United States or Panama ? Vote for the TOP Country of the Week !


For a full minute he remained silent, although she spoke to him twice, thinking the connection might have been interrupted. Then his voice came, curiously altered: "Who asked that of me?" "Mr. Drene." "Mr. Drene is very ill, I hear." "He is convalescent." "Did he ask you to call me?" "Certainly." "Then you are with him?" "Yes." "Where?" "In his apartment. I came downstairs to the janitor's rooms.

"He bears that name also He!" "Oh! And so, spiritually as well as artistically, you believe in the Virgin?" "You also can make a better Virgin if you believe in her otherwise than esthetically." Drene gazed at him incredulously, then, with a shrug: "When do you want this thing started?" "Now." "I can't take it on now." "I want a sketch pretty soon the composition.

There was nothing left for him to do but lie there. He's lying there still, with one of her little feet on his bull neck. All the town knows it." "He wants to marry her," repeated Drene, as though to himself. "She may not take him at that. They're queer some women. I suppose she'd jump at it if she were not straight. But there's another thing " Guilder looked curiously at Drene.

Drene nodded: "I expect to go for a walk this evening." But he did not. He lay on his couch, eyes open in the darkness, wondering what Graylock was doing, how he lived, what occupied his days. What were the nights of a condemned man like? Did Graylock sleep? Did he suffer? Was the suspense a living death to him?

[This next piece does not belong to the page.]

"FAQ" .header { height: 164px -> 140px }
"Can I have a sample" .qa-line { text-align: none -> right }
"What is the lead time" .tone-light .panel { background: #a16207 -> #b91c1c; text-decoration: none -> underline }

She had not posed for Drene during the last two weeks, and he had begun to miss her, after his own fashion that is, he thought of her when not preoccupied and sometimes desired her companionship when unoccupied.

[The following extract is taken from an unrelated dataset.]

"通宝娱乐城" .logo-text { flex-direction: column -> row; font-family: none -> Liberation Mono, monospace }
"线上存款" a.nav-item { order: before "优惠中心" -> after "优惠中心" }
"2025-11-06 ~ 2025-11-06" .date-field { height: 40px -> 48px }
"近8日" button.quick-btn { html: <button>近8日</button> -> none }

The girl on the model-stand laughed outright at the rebuke, stretched her limbs and body, and relaxed, launching a questioning glance at Drene. "All right; rest a bit," said the sculptor, smearing the bit of wax he was pinching over the sketch before him.

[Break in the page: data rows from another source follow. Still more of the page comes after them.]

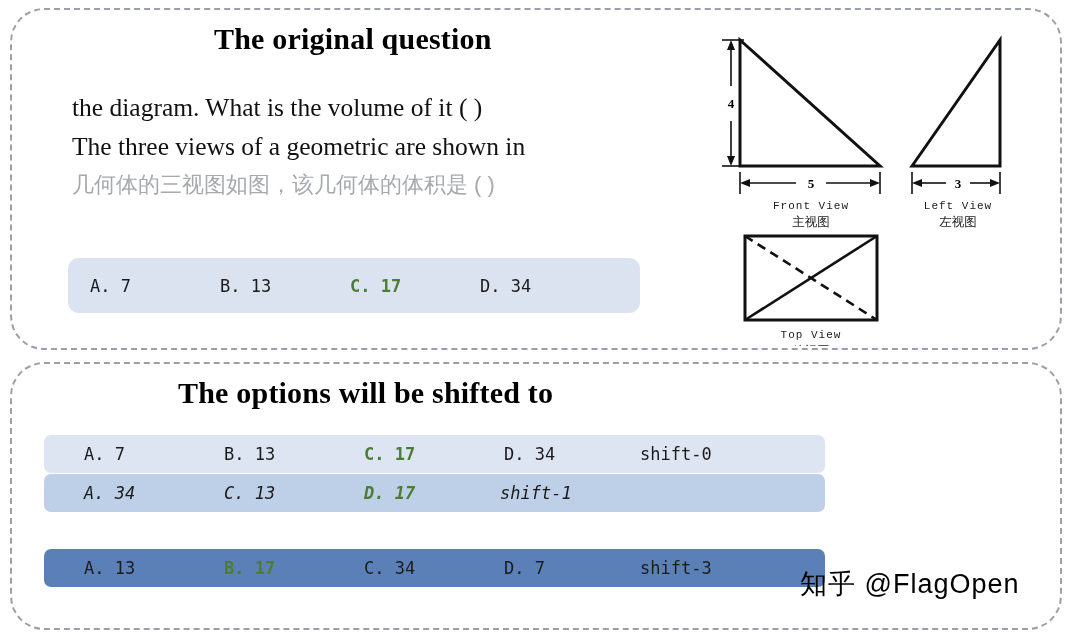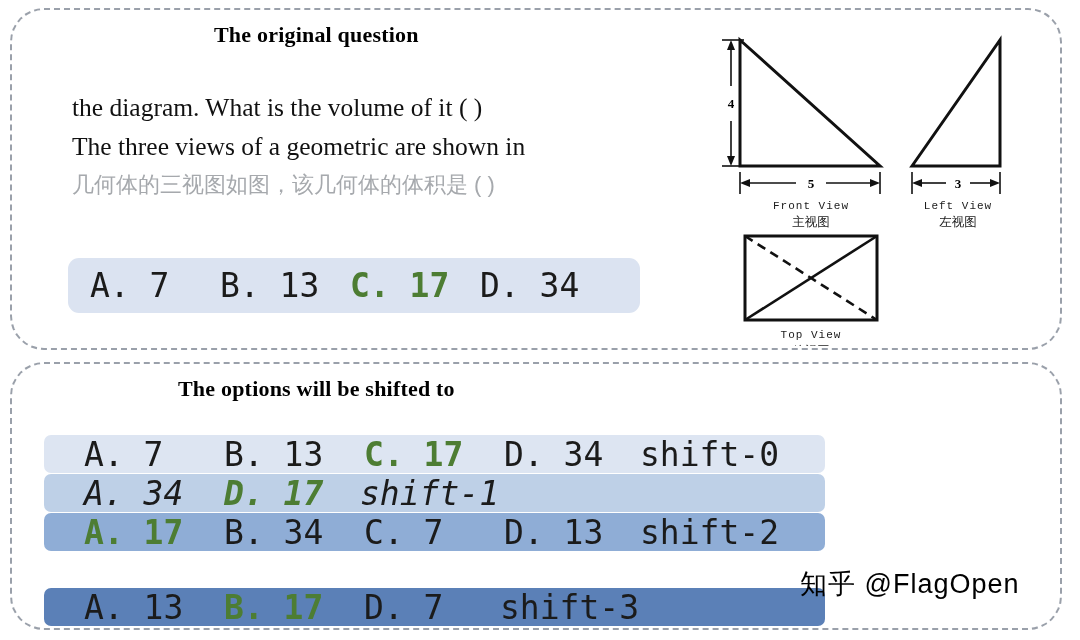"The original question" .card-title { font-size: 22px -> 30px }
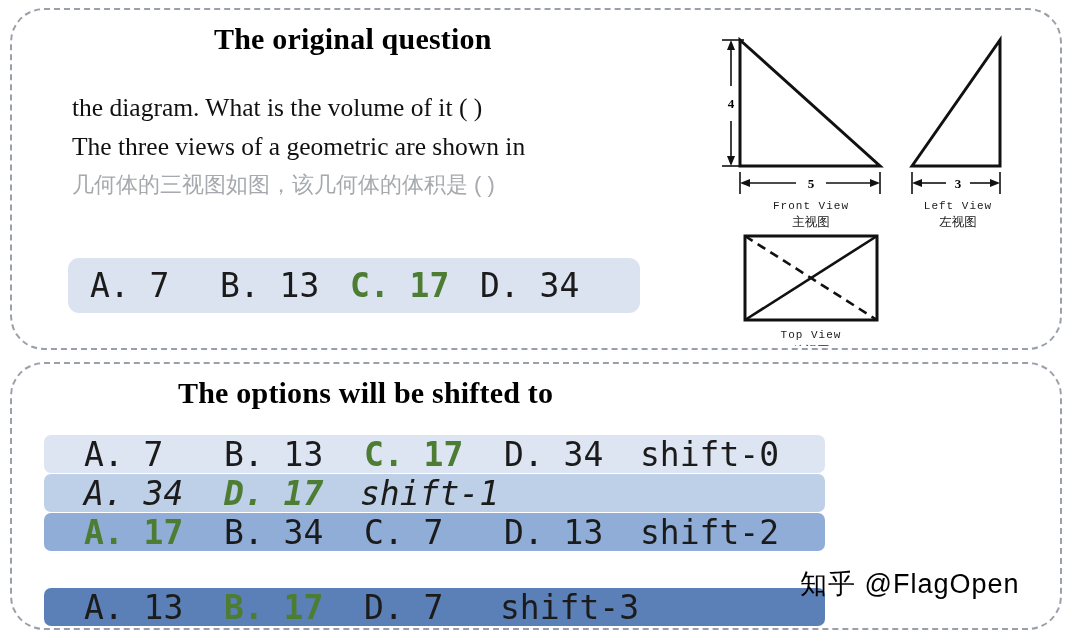"A. 7" .opt-mono { font-size: 33px -> 17px }
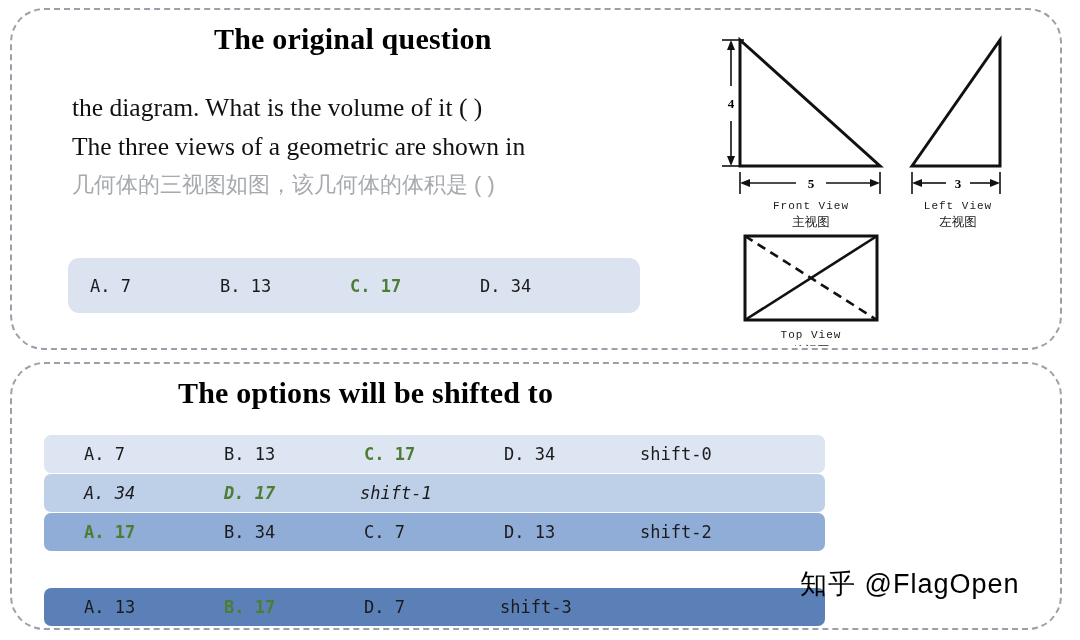"C. 13" span.opt-mono { html: none -> <span>C. 13</span> }
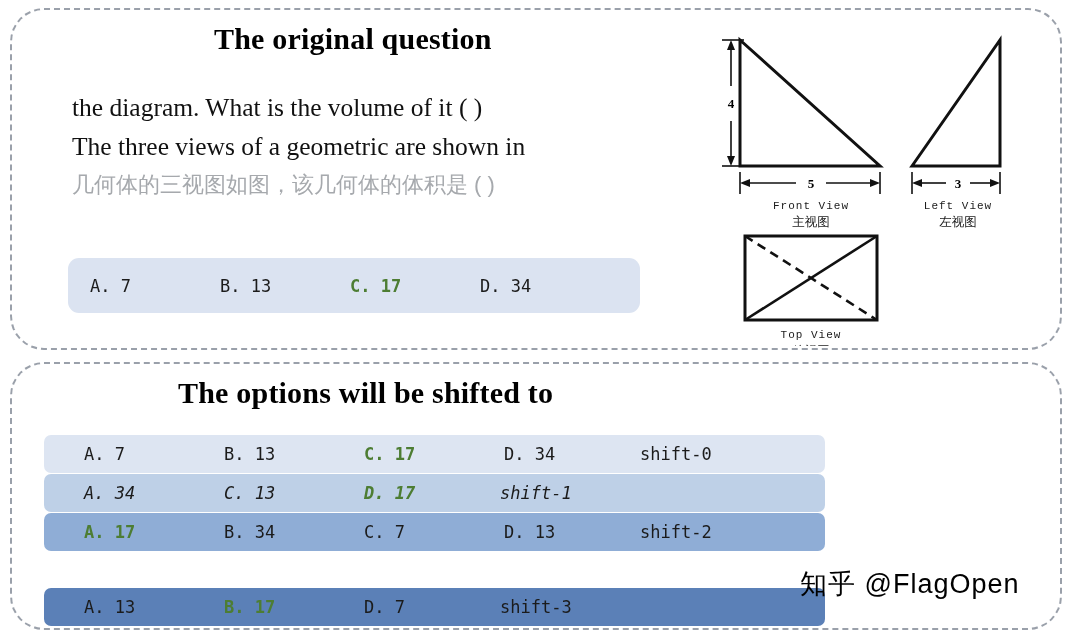"A. 17" div.shift-row { html: <div> <span>A. 17</span> <span>B. 34</span> <span>C. 7</span> <span>D. 13</span> <span>shift-2</span> </div> -> none }
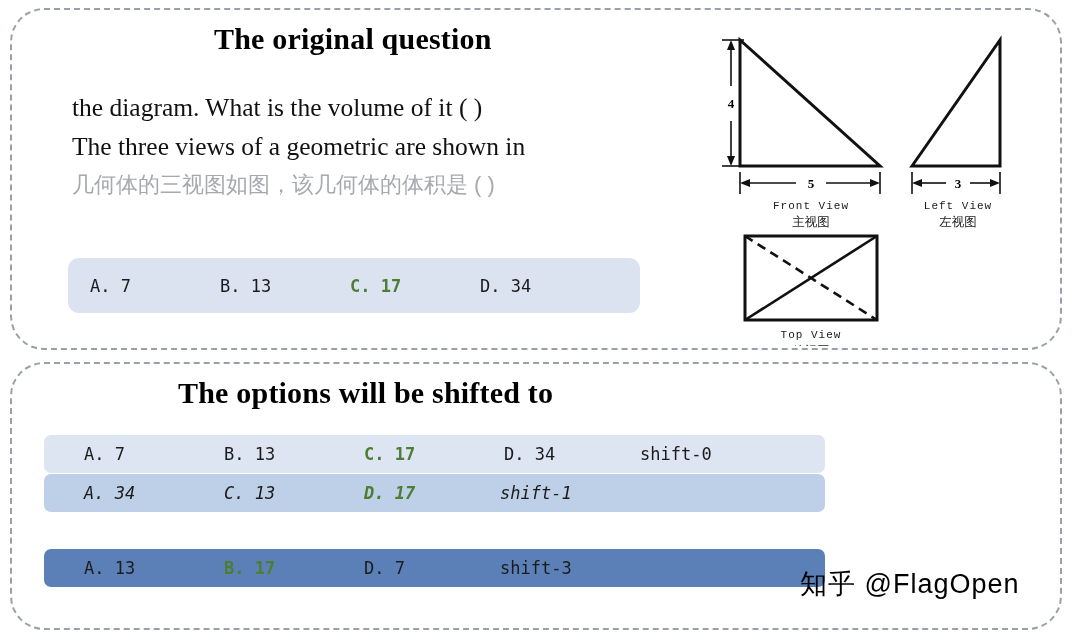"C. 34" span.opt-mono { html: none -> <span>C. 34</span> }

You might fool me one way or another if you were dead." Graylock lifted his head from his hands: "I don't know how much of the other debt I've already paid, Drene. But I've paid heavily since I knew her if that is any satisfaction to you.

"I had to see Drene that's why we are late," explained Guilder. "We're ready to go ahead and let your contracts for you " "Drene?" interrupted Graylock, looking straight at Guilder with a curious and staring intensity. "Why drag Drene into an excuse?" "Because we went to his studio," said Guilder. "Now about letting the contracts " "Were you at Drene's studio?" "Yes.

He was putting something into his coat pocket, and his back was still turned to the open door when Graylock stepped quietly across the threshold; and Drene heard him, but closed his desk, leisurely, and then, as leisurely, turned, knowing who had entered. And so they stood alone together after many years. Graylock looked at Drene's heavily sagging pocket and knew what was in it.

But this is enough of the world to suit me, Guilder and I can go to a noisy restaurant to eat in when I'm so inclined " He laughed a rather mirthless laugh and glanced up, catching a peculiar expression in Guilder's eyes. "You're thinking," said Drene coolly, "what a god I once set up on the altar of domesticity.